I could plainly see
the picture of some queerly-drawn hands doing a "Spanish Windlass,"
but that wouldn't have done poor Greg any good at all. Jerry did
remember that you ought to cut people's clothes and not try to take
them off in the ordinary way, so he took out his knife and ripped up
the sleeve of Greg's jumper and the shoulder-seam of the white
brocaded waistcoat. I don't see how people can stand being Red Cross
nurses in France, for I'm sure I never could be one. Greg's shoulder
was quite awful,--what we could see, for it was almost dark now.

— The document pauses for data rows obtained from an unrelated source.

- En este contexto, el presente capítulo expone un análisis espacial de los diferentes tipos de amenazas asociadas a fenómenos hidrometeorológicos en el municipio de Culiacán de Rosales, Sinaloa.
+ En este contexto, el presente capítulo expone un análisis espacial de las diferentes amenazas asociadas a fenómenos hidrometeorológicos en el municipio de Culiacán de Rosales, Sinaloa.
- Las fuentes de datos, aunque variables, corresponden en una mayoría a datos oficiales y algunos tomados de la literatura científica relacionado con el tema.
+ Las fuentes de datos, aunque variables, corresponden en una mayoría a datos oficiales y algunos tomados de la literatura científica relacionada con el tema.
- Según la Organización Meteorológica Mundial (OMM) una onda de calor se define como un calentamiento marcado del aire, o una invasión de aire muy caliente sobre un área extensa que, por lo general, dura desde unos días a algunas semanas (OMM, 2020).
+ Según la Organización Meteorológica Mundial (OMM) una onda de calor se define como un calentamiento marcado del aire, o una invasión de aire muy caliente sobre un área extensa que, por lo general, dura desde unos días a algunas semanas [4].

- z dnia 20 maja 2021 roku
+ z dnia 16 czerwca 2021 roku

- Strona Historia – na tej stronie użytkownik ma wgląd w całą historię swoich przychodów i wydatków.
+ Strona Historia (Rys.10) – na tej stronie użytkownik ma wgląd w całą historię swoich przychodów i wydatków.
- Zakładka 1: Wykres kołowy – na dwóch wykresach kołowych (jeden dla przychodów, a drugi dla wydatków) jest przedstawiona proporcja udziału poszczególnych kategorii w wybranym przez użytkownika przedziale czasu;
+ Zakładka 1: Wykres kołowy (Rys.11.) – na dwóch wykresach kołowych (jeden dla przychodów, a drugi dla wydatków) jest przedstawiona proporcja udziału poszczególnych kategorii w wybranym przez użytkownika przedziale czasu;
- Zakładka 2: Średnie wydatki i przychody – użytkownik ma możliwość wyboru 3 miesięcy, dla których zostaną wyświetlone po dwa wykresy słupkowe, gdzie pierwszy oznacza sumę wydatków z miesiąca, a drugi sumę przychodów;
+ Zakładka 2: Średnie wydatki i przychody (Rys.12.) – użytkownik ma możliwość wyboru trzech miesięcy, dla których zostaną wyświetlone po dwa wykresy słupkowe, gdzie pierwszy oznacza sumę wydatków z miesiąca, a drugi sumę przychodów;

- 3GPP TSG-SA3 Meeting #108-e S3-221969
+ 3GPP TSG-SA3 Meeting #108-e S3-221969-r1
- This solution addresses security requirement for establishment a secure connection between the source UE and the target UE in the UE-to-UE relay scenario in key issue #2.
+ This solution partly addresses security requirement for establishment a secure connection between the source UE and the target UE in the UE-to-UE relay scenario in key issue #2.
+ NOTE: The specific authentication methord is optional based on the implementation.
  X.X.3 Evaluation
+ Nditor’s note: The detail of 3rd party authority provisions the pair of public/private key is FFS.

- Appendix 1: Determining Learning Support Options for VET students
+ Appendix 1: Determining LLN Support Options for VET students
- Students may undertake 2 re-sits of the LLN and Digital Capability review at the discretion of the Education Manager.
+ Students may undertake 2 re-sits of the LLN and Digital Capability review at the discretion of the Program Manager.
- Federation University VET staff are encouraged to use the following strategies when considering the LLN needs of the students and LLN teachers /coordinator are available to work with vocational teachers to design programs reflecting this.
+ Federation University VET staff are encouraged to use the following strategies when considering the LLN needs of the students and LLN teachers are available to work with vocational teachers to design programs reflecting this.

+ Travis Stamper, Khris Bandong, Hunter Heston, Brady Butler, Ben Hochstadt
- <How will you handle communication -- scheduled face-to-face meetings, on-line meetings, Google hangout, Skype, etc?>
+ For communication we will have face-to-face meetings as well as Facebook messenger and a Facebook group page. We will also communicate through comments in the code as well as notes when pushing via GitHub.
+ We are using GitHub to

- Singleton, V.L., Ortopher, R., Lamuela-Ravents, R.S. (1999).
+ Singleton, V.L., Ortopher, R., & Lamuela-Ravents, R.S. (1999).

There was nothing at all we dared to do. We couldn't even bathe it,
for there was only sea-water, so I just sat and held Greg's other
hand and patted it. He didn't cry,--I think the hurting was too bad
for that,--but he moaned a little, and sometimes he said, "Hurts,
Chris."
I tried to tell him a story, the way I did when we all had the
measles and he was so much sicker than the rest of us, but he
couldn't listen. So we just sat there in the dark--it was perfectly
dark now and we couldn't see one another at all--and I began to
count the flashes of the Headland light--two long and two short, two
long and two short--till I thought I should scream. Suddenly Jerry
said:
"Are you hungry, Chris?"
I said that I wasn't, and asked him if he was. But he said:
"No, not very."
There were real waves on the Wecanicut side of the Monster now, and
the wind was still blowing from that direction harder than ever.